In addition to the statistical case (he hit .322/.420/.520 on the complex in 2021) and all of the eyeball scouting boxes he checks (an athletic swing, bat control, viable and perhaps still-developing physicality, and the feet, hands and internal clock to stay at shortstop), Frias is also seen as a instinctive, gamer/grinder type of player who has responded well to big game situations. He was on Colombia’s 2021 U23 National Team and was an important part of the Colombian team that slayed the Dominican dragon and won the 2022 Caribbean Series for the first time in the country’s history. That stuff is the cherry on top of a well-rounded sundae of skills. The lack of overt physical projection (if he were a lanky 6-foot-2, and it were more obvious that he was going to grow into above-average power, he’d be a 45+ FV) means Frias’ hit tool will likely need to be what carries him to an everyday big league role, but we think that’s in play.
40+ FV Prospects
15. Ethan Hankins, SP
Age | 21.9 | Height | 6′ 6″ | Weight | 215 | Bat / Thr | R / R | FV | 40+ |
---|
Fastball | Slider | Curveball | Changeup | Command | Sits/Tops |
---|---|---|---|---|---|
55/60 | 50/55 | 50/50 | 45/50 | 30/50 | 92-95 / 97 |
Hankins was a fascinating high school draft prospect coming out of central Georgia. He was dominant at times, pumping 95-97 mph with a plus slider at peak, but his delivery was odd, his frame was maxed out, and his stuff slipped the closer it got to the draft. His stuff and conditioning fluctuated during the early portion of his pro career, too, but then Hankins had a strong showing (from a pitch data and video scouting standpoint) at the 2020 alternate site, and was nails that fall throughout instructs. He appeared a little more svelte, had both a good curveball and slider, and was also turning over an improved changeup.
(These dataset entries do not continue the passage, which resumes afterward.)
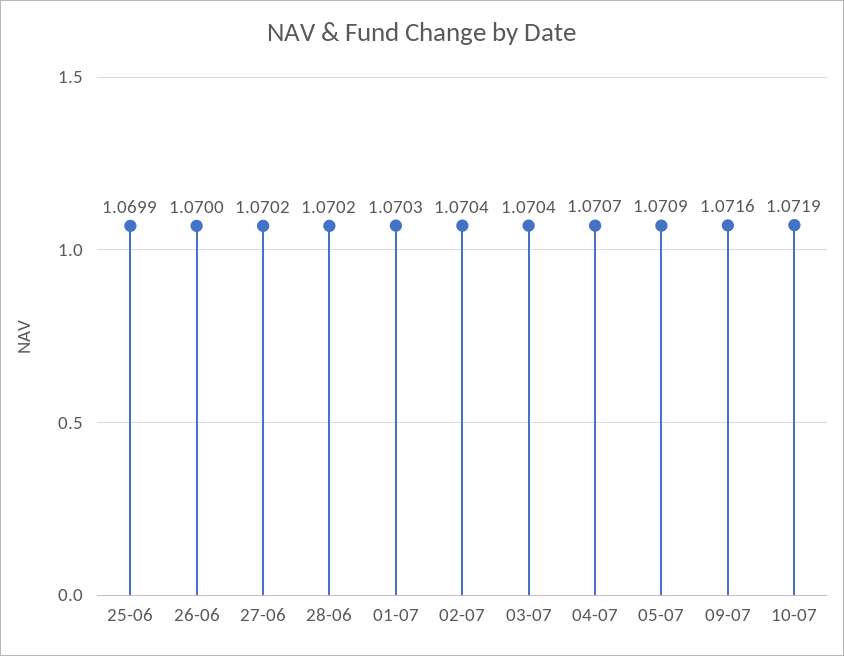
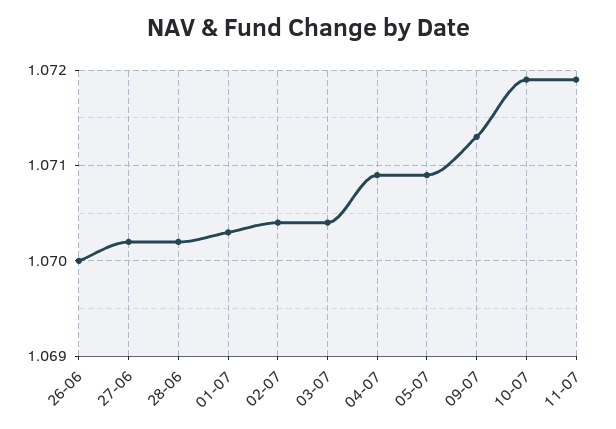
25-06: 1.0699 -> none
04-07: 1.0707 -> 1.0709
09-07: 1.0716 -> 1.0713
11-07: none -> 1.0719

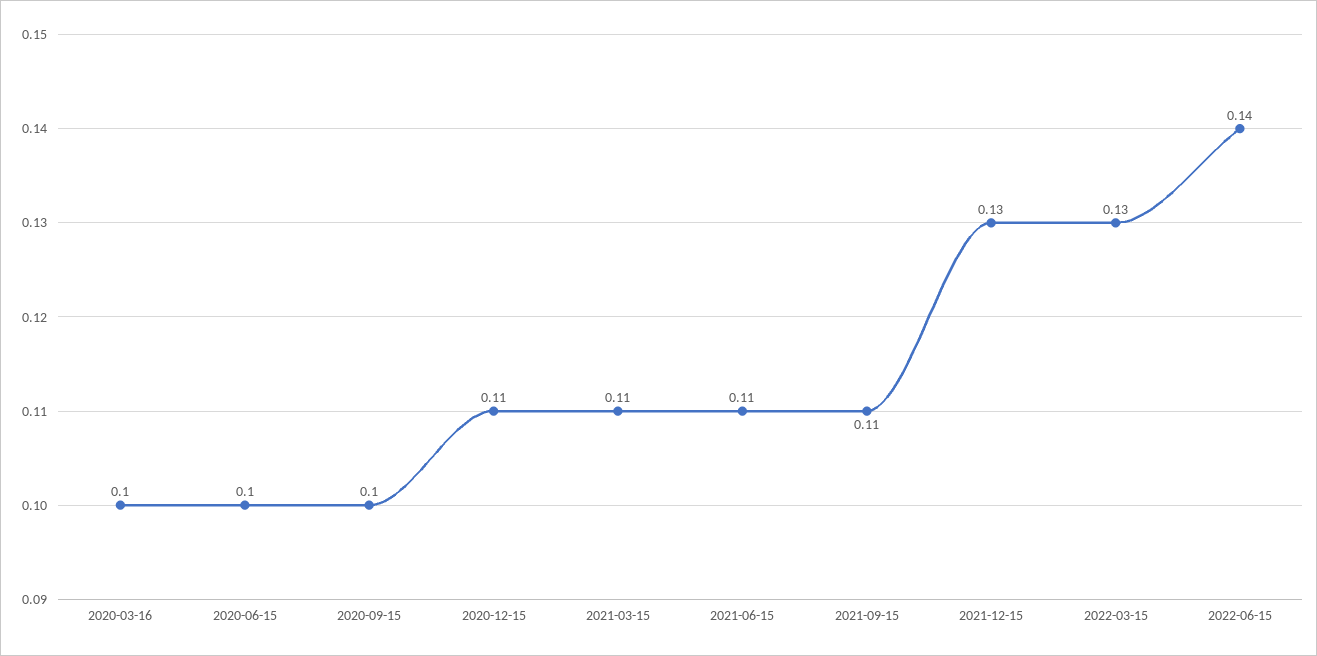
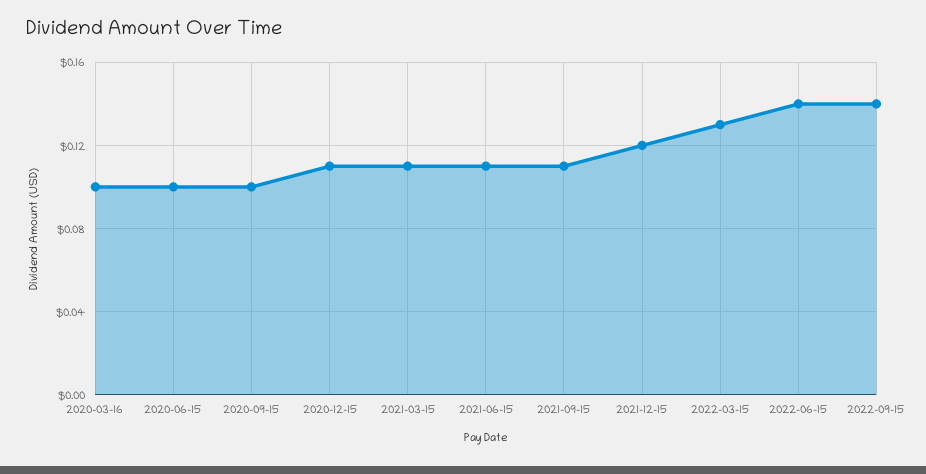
2021-12-15: 0.13 -> 0.12
2022-09-15: none -> 0.14

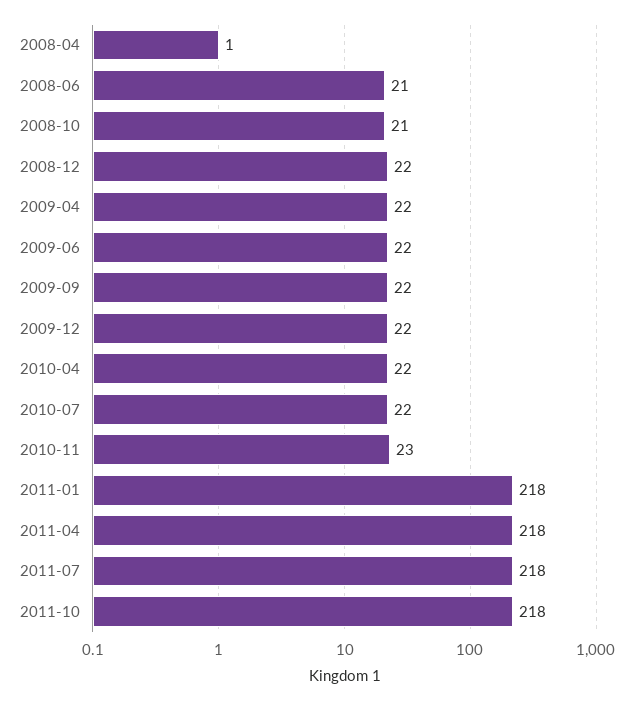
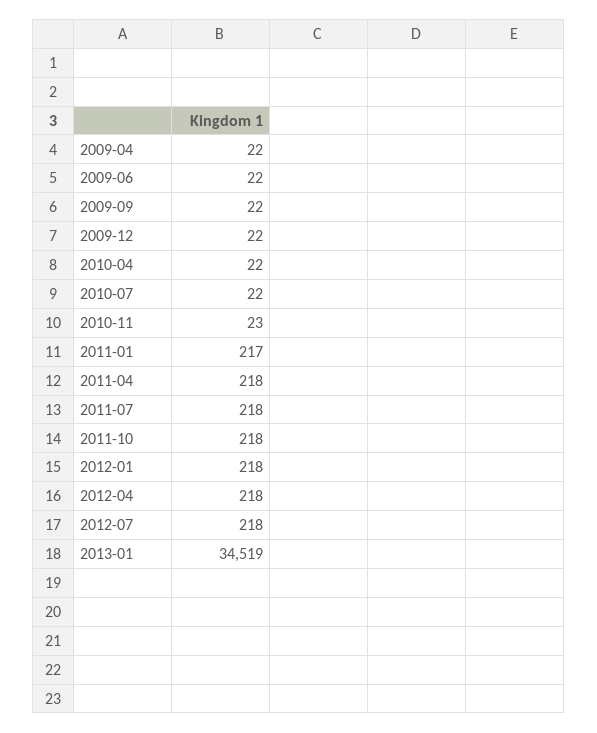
2008-04: 1 -> none
2008-06: 21 -> none
2008-10: 21 -> none
2008-12: 22 -> none
2011-01: 218 -> 217
2012-01: none -> 218
2012-04: none -> 218
2012-07: none -> 218
2013-01: none -> 34519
Still needing to polish his command, Hankins’ arm action was shortened the following spring, comparing closely to the change Lucas Giolito made where his arm circle was tightened (though Hankins’ levers aren’t nearly as long as Giolito’s). The change didn’t have any impact on Hankins’ stuff and he was sitting about 95 mph and bending in good secondaries during 2021 minor league spring training, but alas he never threw a pitch at an affiliate. Instead, he was shut down early in the year and underwent Tommy John surgery in May. The timing of his surgery means he’ll also miss most of 2022, his 40-man evaluation year. He is a high-priority target for scouts throughout his rehab process in the late summer and fall, as they and Cleveland assess his big league readiness ahead of the Rule 5 Draft. Purely based on peak stuff, Hankins belongs next to Gavin Williams on this list, but his volatile track record and current rehab status have to factor into how he lines up here.
16. Jhonkensy Noel, 1B
Age | 20.8 | Height | 6′ 1″ | Weight | 190 | Bat / Thr | R / R | FV | 40+ |
---|
Hit | Raw Power | Game Power | Run | Fielding | Throw |
---|---|---|---|---|---|
30/40 | 60/70 | 35/60 | 30/20 | 30/50 | 55 |
Noel had been toward the bottom of the last couple of Cleveland lists despite being a swing-happy, right/right (likely) first baseman, because his power is so big, especially for his age. He doesn’t have an elaborate swing, his hands load very shallow and he’s relatively short back to the ball, and it’s amazing how much power he generates over such a short distance. While he doesn’t have a chiseled physique (in fact, while he’s not yet 21, Noel’s build could limit him to 1B/DH in short order), he is an explosive rotational athlete, which you can see in the way his hips fire throughout his swing. His hips clear and his hands rip through the zone with big uppercut, enabling Noel to strike the baseball in the air with consistency and get to his power in games. Those components helped him slash .340/.390/.615 in 2021 and land on the Guards’ 40-man even though he’s still only 20 years old.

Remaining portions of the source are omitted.